Nouha Karaouli, Denis Coquenet, Elisa Fromont, Martial Mermillod, Marina Reyboz
TL;DR
This paper investigates catastrophic forgetting in Time Series Foundation Models (TSFMs) during continual learning. It introduces a two-stage fine-tuning protocol on synthetic, multi-sinusoidal time series to quantify forgetting via MAE and backward transfer (BWT). The results reveal a clear stability-plasticity trade-off: higher learning rates and longer fine-tuning boost adaptation to new data but erode performance on previously learned tasks; an intermediate learning-rate around 1\times 10^{-5} with 5–10 epochs offers the best balance but does not fully prevent forgetting. The findings highlight the need for continual-learning methods tailored to time-series foundation models to enable reliable sequential adaptation in non-stationary environments.
Abstract
Time Series Foundation Models (TSFMs) have shown promising zero-shot generalization across diverse forecasting tasks.
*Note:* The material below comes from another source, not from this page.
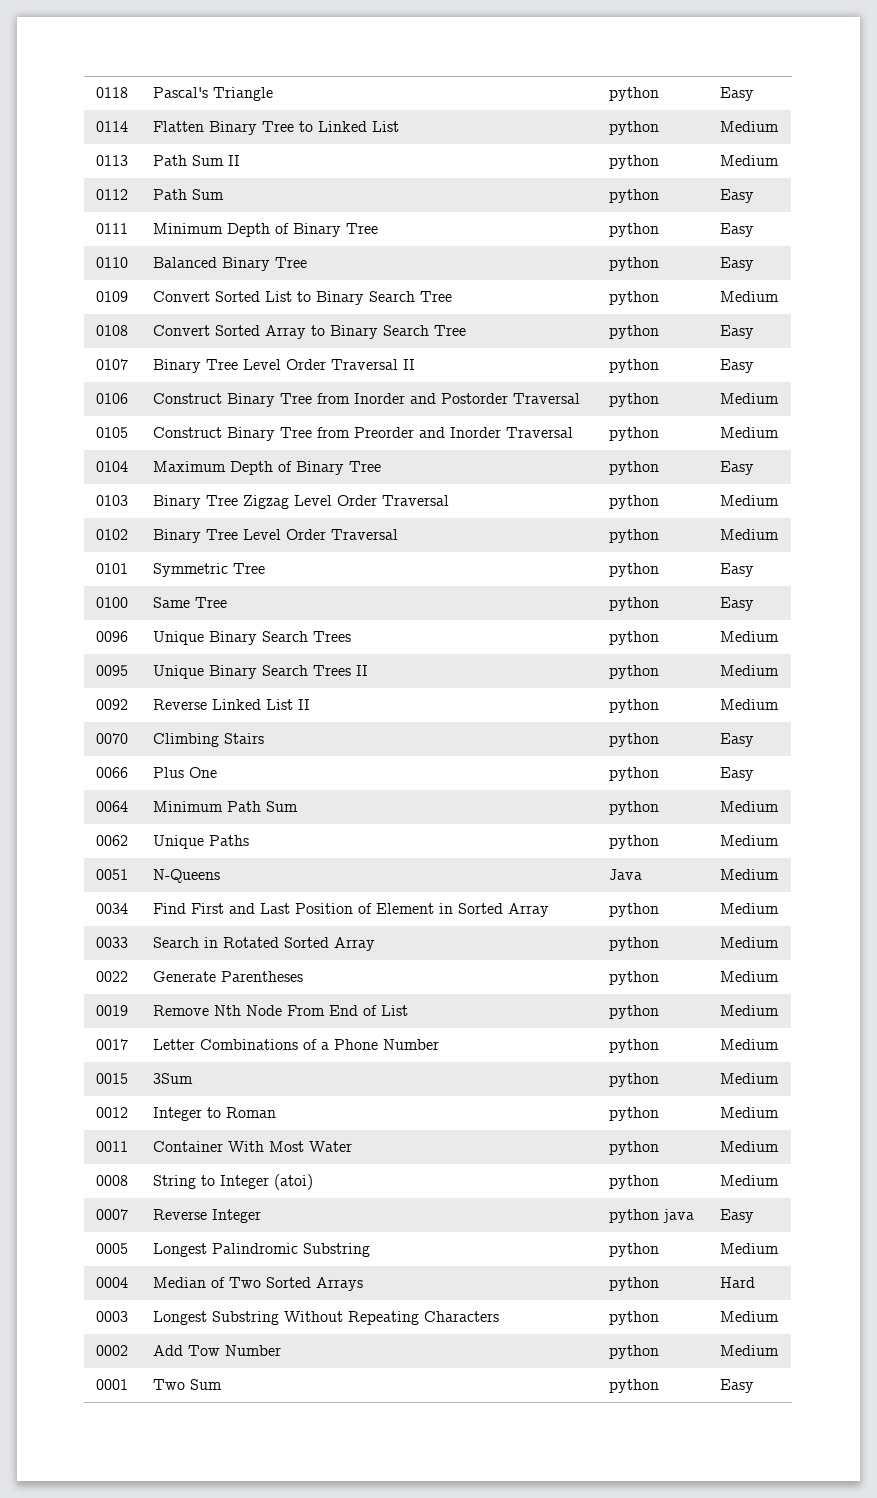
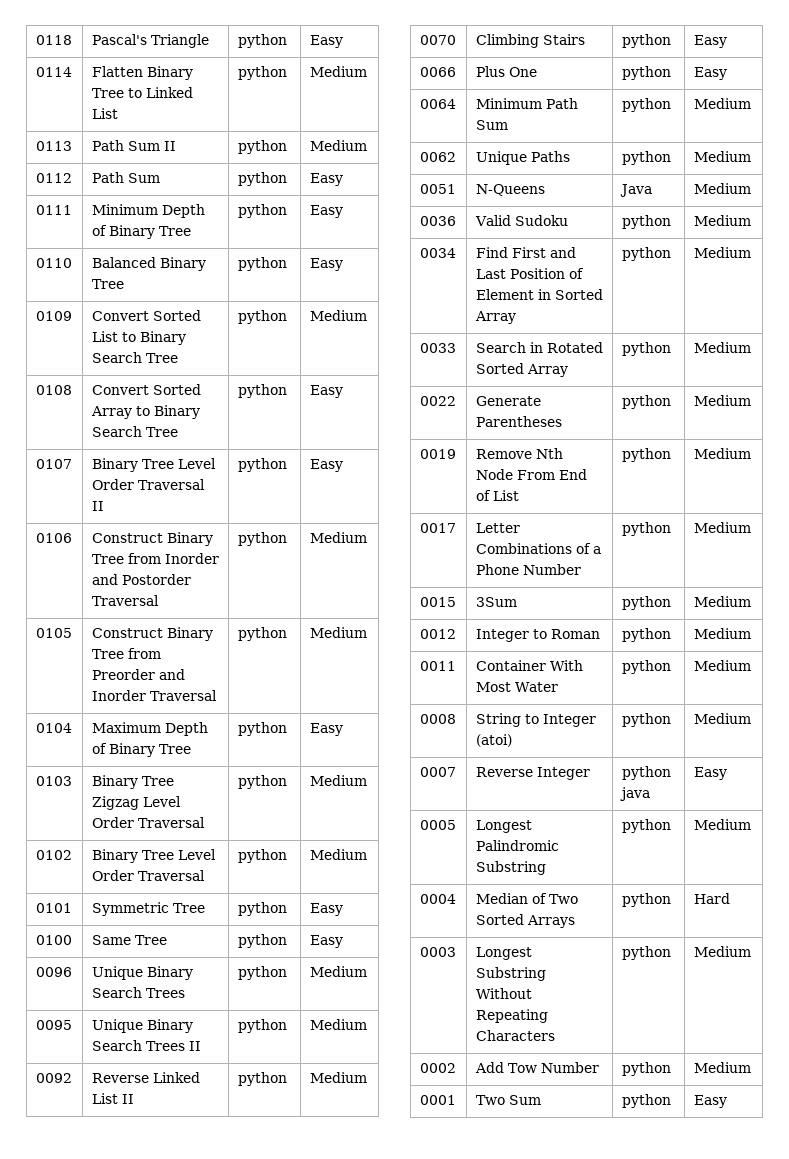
(780, 874) none -> [419,216,456,226] [474,215,568,226] [621,215,671,229] [693,215,751,226] // 0036 | Valid Sudoku | python | Medium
However, their robustness to continual adaptation remains underexplored. In this work, we investigate the extent to which TSFMs suffer from catastrophic forgetting when fine-tuned sequentially on multiple datasets. Using synthetic datasets designed with varying degrees of periodic structure, we measure the trade-off between adaptation to new data and retention of prior knowledge. Our experiments reveal that, while fine-tuning improves performance on new tasks, it often causes significant degradation on previously learned ones, illustrating a fundamental stability-plasticity dilemma.